“Após luz verde do Instituto de Conservação da Natureza e Florestas, e da Agência Portuguesa do Ambiente, e concluído o processo de contratação pública, os trabalhos já podem avançar”, adianta o Vice-Presidente do Município de Mirandela. “Os projetos resultam de um processo técnico exigente, que implicou a adequação das soluções às orientações e enquadramento legal aplicável, designadamente em matéria ambiental e de gestão dos recursos hídricos”, acrescenta Orlando Pires.

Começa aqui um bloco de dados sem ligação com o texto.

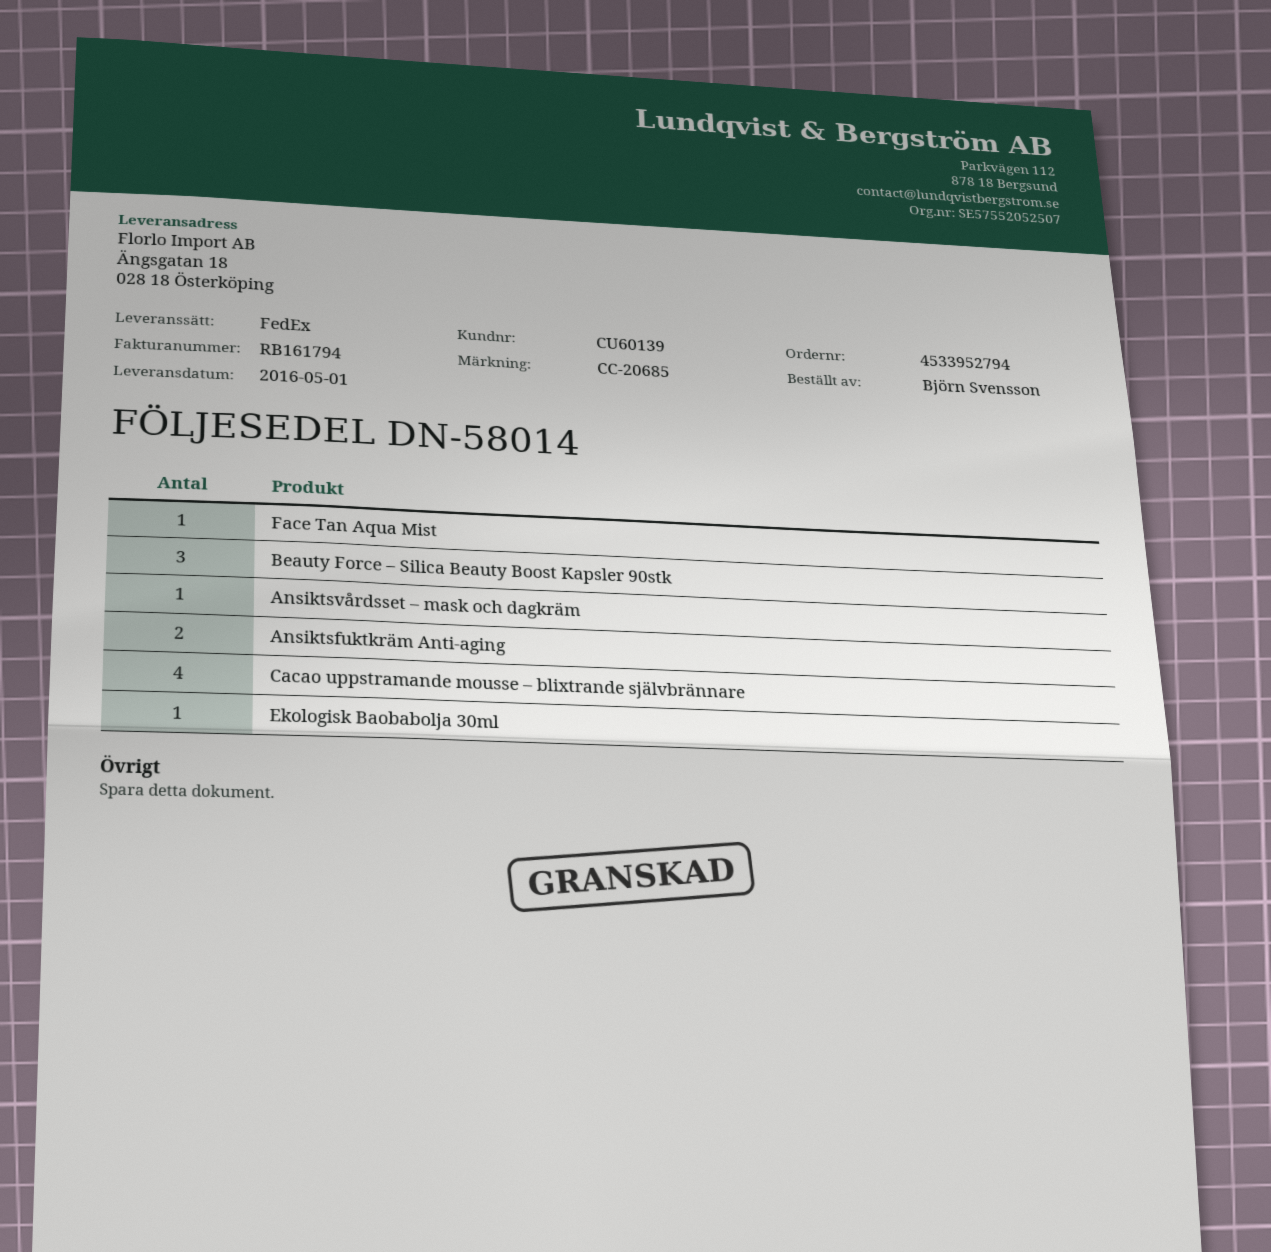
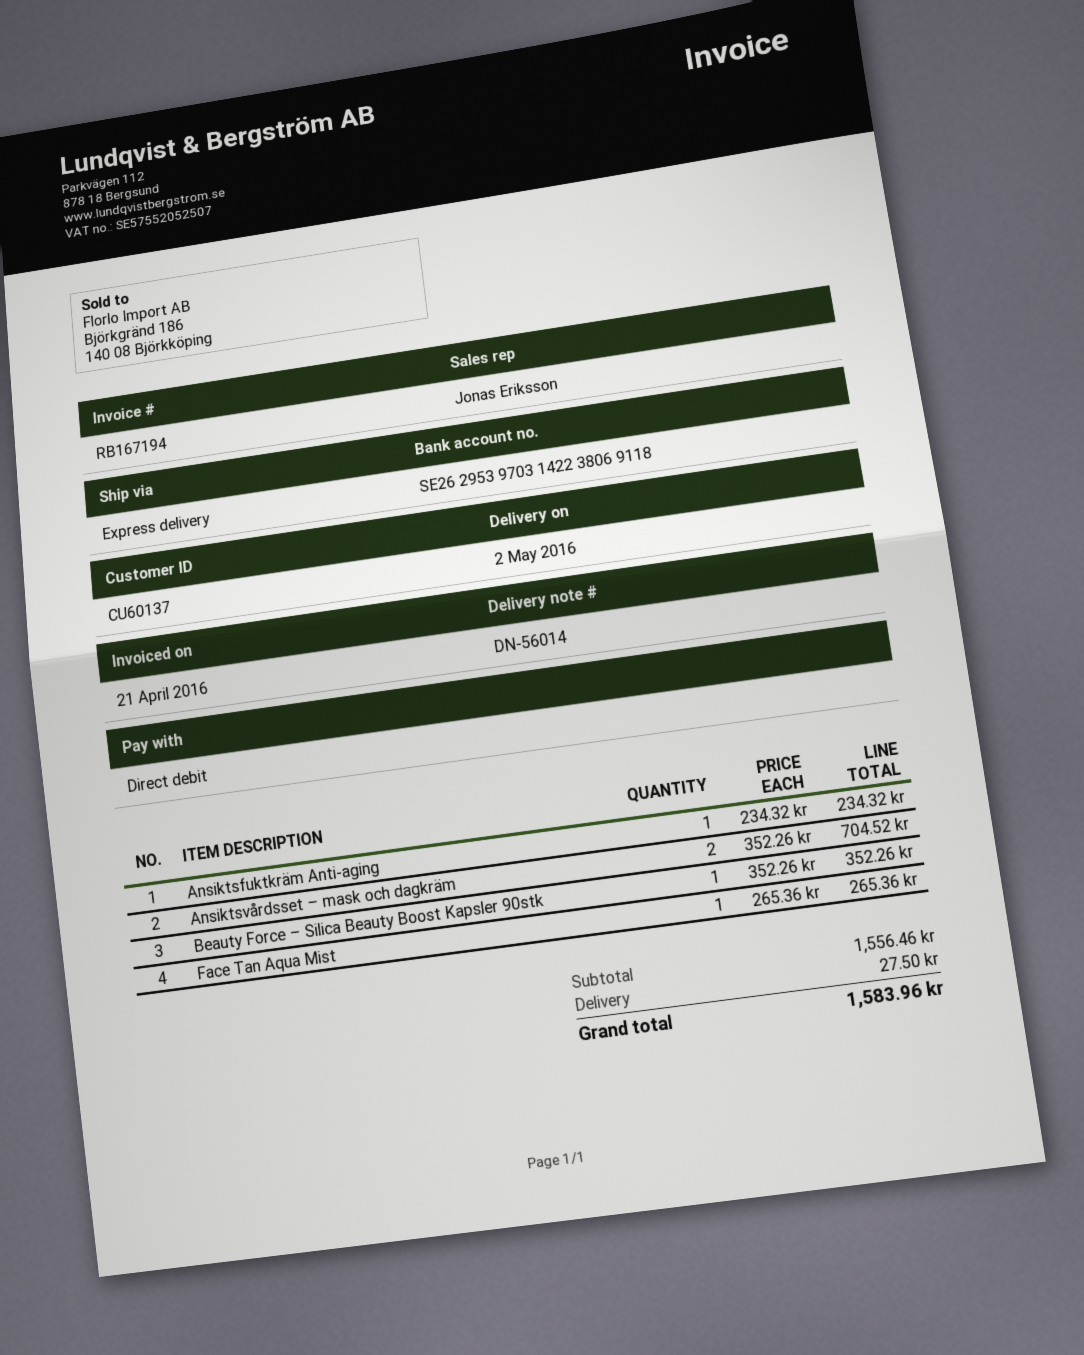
delivery note number: DN-58014 -> DN-56014
delivery date: 2016-05-01 -> 2016-05-02
invoice number: RB161794 -> RB167194
customer number: CU60139 -> CU60137
shipping method: FedEx -> express
Beauty Force – Silica Beauty Boost Kapsler 90stk: 3 -> 1
Ansiktsvårdsset – mask och dagkräm: 1 -> 2
Ansiktsfuktkräm Anti-aging: 2 -> 1
Cacao uppstramande mousse – blixtrande självbrännare: 4 -> none
Ekologisk Baobabolja 30ml: 1 -> none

No açude da Ponte da Pedra, os trabalhos “contemplam a reabilitação do açude e a integração de soluções técnicas que promovem a funcionalidade da infraestrutura, incluindo a melhoria das condições hidráulicas e ecológicas do troço intervencionado”, explica.
Para além da componente hidráulica e de proteção contra cheias, estas intervenções “permitirão também potenciar a fruição destes espaços ribeirinhos, criando melhores condições para o lazer e dinamização das áreas envolventes, especialmente na época balnear”, refere Orlando Pires.
Quanto ao açude de Frechas, a intervenção “visa estabilizar e tornar permanente uma estrutura atualmente vulnerável aos eventos de cheia, reduzindo a necessidade de reconstruções sucessivas e assegurando melhores condições de utilização agrícola e também criar melhores condições para a prática de canoagem”, afirma o vice-presidente do Município.
As obras do açude da Ponte da Pedra serão as primeiras a avançar, durante este mês de maio, enquanto a empreitada de reabilitação do açude de Frechas só deve começar no final do mês de junho. Ambas devem estar concluídas até ao final do ano.
Trata-se de um investimento total de 180 mil euros, comparticipado, em 70% pelo Programa Norte 2030 – Áreas de Risco Potencial Significativo de Inundações – e os restantes 30% suportados pelo Município de Mirandela.